### ASSIGNMENT
Would you please retype, exactly, the lines of the listing below between the line with "(151, 41) none" and the line with "[536,259,593,272] pozwalała ->", inclusive?
── EXTRACTED DATA ──
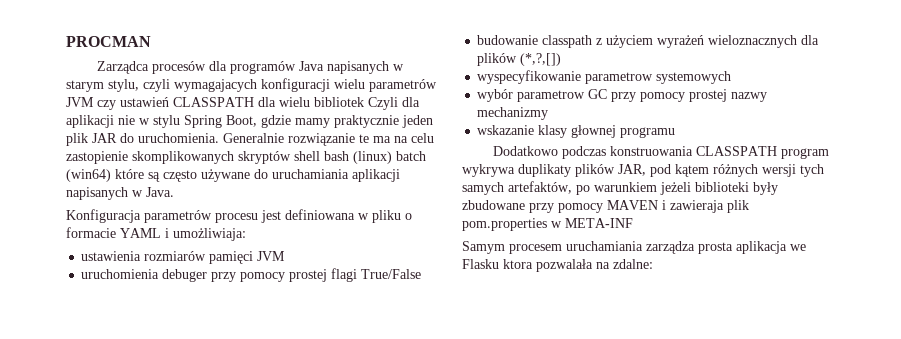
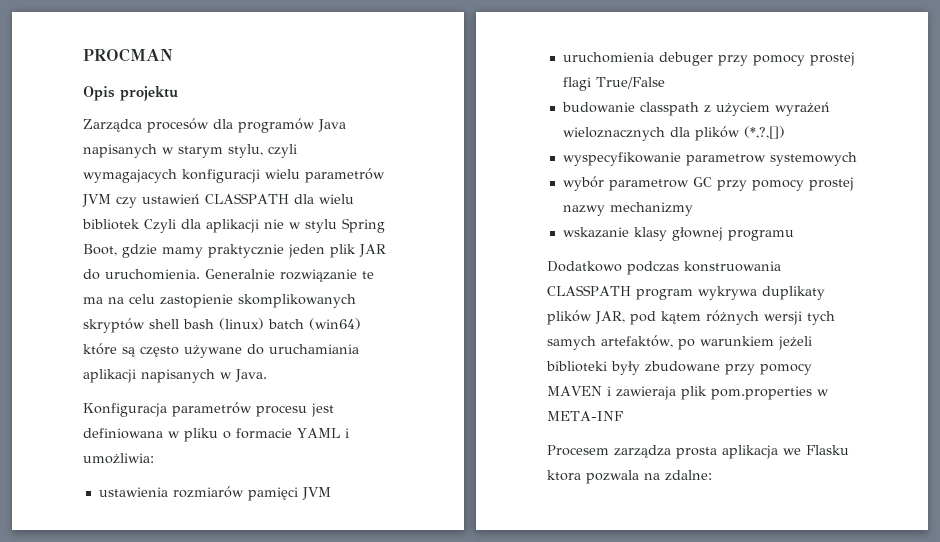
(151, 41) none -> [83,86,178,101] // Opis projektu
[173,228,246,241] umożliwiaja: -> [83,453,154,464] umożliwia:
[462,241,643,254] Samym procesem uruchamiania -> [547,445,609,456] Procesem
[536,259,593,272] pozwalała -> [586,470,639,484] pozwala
───
── EXTRACTED DATA ──
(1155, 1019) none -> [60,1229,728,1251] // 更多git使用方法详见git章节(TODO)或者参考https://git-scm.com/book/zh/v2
───
── EXTRACTED DATA ──
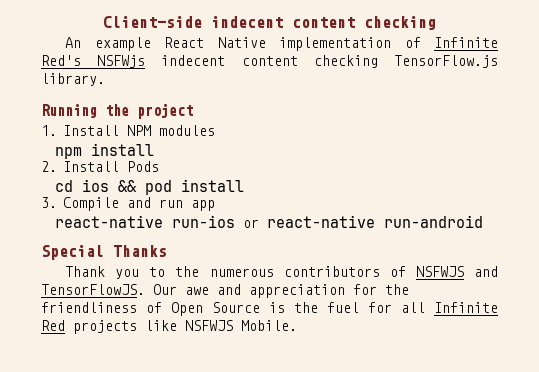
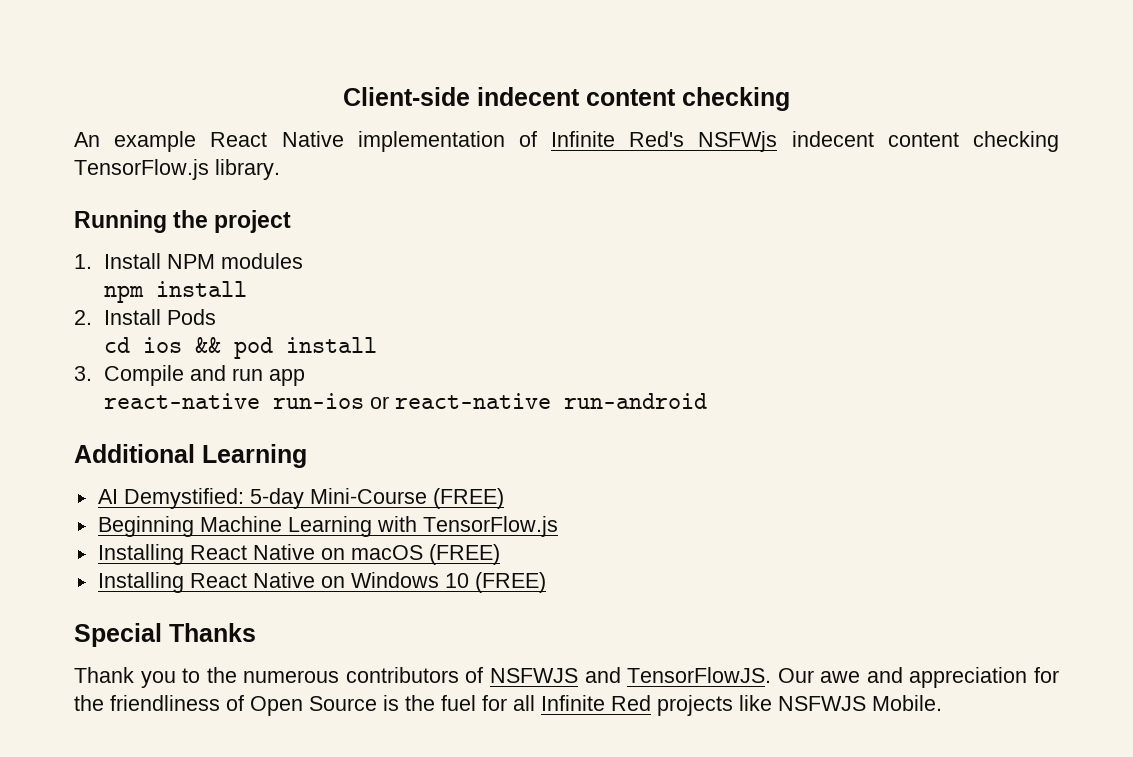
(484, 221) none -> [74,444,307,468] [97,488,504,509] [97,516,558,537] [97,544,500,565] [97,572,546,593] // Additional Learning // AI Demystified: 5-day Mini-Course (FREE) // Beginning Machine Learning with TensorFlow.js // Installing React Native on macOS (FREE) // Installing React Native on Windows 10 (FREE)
───
### RESULT
(151, 41) none -> [83,86,178,101] // Opis projektu
[173,228,246,241] umożliwiaja: -> [83,453,154,464] umożliwia:
[462,241,643,254] Samym procesem uruchamiania -> [547,445,609,456] Procesem
[536,259,593,272] pozwalała -> [586,470,639,484] pozwala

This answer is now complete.